Last week I discussed learning the rules and knowing when to break them. I thought I’d share a list of the things I don’t quite write right, by choice or otherwise, and why I do it:
Double quotation marks
I write in British English, which usually uses single quotation marks, but I prefer double quotes in my own personal writing. Why do I break the rule? Because I don’t like the confusion that can sometimes occur with single closing quotes and apostrophes. For example:
‘Don’t take the girls’ toys’
“Don’t take the girls’ toys”
Double quotes show much more clearly where the speech ends. If I were reading the British version, I’d get stuck on the word girls’, thinking perhaps that that’s where the speech ended.
Double spaces at the end of the sentence
Once upon a time I used to single space, until my mother told me it’s correct to double space.

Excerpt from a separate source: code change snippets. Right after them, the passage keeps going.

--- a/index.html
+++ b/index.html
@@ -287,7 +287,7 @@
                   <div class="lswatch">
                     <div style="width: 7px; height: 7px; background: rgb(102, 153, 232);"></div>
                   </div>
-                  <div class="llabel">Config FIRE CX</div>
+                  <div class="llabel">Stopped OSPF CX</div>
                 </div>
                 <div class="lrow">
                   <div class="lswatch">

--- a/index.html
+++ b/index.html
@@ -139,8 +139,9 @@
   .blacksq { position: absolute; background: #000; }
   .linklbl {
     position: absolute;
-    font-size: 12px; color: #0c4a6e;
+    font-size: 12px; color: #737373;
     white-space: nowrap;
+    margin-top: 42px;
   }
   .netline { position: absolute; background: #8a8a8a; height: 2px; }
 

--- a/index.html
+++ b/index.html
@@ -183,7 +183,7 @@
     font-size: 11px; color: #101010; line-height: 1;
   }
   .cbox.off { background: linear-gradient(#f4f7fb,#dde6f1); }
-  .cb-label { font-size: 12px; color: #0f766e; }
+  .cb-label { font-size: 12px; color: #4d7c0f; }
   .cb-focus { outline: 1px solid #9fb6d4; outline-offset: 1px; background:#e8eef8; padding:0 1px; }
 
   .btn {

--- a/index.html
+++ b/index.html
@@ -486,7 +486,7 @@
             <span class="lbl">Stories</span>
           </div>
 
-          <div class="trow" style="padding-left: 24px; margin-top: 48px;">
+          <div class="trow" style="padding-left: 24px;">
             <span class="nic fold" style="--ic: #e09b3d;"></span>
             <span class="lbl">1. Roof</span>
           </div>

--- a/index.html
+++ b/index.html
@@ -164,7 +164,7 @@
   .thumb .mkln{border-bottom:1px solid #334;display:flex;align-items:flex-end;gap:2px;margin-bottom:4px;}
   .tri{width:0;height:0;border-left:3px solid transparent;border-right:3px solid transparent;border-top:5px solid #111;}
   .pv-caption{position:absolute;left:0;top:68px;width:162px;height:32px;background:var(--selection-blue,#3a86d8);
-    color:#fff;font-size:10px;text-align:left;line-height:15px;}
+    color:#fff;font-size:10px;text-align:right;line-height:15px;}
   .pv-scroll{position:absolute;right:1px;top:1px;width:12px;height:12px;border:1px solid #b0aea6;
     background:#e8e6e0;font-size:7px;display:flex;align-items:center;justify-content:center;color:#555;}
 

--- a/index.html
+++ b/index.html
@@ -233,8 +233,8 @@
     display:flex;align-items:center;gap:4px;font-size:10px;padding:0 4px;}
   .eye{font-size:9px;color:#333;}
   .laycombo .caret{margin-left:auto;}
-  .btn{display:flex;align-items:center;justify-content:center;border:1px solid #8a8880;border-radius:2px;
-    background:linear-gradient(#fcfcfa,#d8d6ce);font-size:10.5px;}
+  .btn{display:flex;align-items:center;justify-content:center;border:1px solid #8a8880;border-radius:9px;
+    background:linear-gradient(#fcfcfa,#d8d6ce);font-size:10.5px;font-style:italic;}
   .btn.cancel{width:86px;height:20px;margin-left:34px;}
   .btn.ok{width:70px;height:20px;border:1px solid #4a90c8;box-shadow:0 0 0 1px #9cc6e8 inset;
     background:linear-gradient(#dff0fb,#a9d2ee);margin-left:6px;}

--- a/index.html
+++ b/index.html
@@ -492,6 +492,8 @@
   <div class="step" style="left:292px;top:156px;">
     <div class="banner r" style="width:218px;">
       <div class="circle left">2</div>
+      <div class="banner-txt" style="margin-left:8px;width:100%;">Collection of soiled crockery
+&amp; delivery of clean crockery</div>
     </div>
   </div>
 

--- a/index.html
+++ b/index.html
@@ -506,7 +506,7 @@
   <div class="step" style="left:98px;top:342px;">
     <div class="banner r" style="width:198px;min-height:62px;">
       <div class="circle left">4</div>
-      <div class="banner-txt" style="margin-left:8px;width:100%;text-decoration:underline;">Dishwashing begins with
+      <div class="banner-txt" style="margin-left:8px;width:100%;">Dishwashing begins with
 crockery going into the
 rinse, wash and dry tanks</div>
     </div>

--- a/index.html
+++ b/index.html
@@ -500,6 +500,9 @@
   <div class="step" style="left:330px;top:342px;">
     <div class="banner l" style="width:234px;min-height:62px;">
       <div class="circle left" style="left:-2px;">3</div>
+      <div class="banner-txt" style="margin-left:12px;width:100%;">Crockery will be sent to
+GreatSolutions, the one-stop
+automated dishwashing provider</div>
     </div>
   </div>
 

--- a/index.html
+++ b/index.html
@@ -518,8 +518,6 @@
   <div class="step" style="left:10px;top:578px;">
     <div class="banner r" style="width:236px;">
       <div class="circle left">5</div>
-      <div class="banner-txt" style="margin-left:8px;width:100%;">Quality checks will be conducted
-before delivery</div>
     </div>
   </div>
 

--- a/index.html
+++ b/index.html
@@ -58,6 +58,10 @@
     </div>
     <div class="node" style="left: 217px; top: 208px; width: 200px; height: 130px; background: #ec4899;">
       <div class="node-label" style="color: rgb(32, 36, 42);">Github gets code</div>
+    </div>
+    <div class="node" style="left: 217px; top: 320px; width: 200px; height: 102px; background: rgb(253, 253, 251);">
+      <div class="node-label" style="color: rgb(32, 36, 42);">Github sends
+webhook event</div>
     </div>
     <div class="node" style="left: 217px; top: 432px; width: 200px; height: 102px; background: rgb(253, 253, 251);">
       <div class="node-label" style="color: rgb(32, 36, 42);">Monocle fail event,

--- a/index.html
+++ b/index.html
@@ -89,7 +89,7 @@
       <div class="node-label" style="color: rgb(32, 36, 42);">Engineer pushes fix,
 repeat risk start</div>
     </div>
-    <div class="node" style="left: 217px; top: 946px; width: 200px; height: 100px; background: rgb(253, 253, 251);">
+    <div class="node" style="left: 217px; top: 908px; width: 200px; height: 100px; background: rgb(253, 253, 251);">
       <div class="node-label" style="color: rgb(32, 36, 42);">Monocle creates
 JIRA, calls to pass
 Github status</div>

It felt weird and wrong, but in the interests of accuracy, I trained myself to double space. So, which is correct? This is where it helps to know why rules exist in order to determine if you want to follow the rule.
From the Grammarist:
The two-space “rule” came about thanks to the monospaced type used by mid-20th-century typewriters. Because monospaced type (i.e., type in which every character occupies the same amount of space) has a uniform appearance, the double-space between sentences broke up the text and made it easier to read.
In computerized word processing, the only widely used monospaced font is Courier. All others are designed with proper proportion between letters, and double-spacing does not necessarily make the text more readable.
I agree with this argument so I’m trying to train myself out of the double-space habit, but it’s hard. (Arrrgh! I’m doing it right now!)
Ending a sentence with a proposition
This rule comes from Latin snobs and needs to die. Who the hell says twisted things like “She’s a nice person to which to talk”? As Winston Churchill famously said, this is something “up with which I will not put”.
Verb collocations – “there’s”
I am happy to sometimes get a bit colloquial in my use of “there’s”, for example, “there’s few things worse than” or “there’s hundreds of reasons you would”. Technically, I should be saying “there are” or “there’re” but seriously, who wants to say that out loud? “Therrrrrrirrrr”
There’s probably quite a few of these I use, but one in particular that stands out is acronym. I learned a while back that a term formed from the first letters of each word in a phrase is actually called an initialism. A special kind of initialism where you read each initial as if it were a word is an acronym. So for example, the British Broadcasting Corporation is better known by its initialism, BBC. It is an initialism because you say the letters separately – “bee bee cee”. If it were an acronym, you’d be saying “bubbuk” – kind of awkward without any vowels.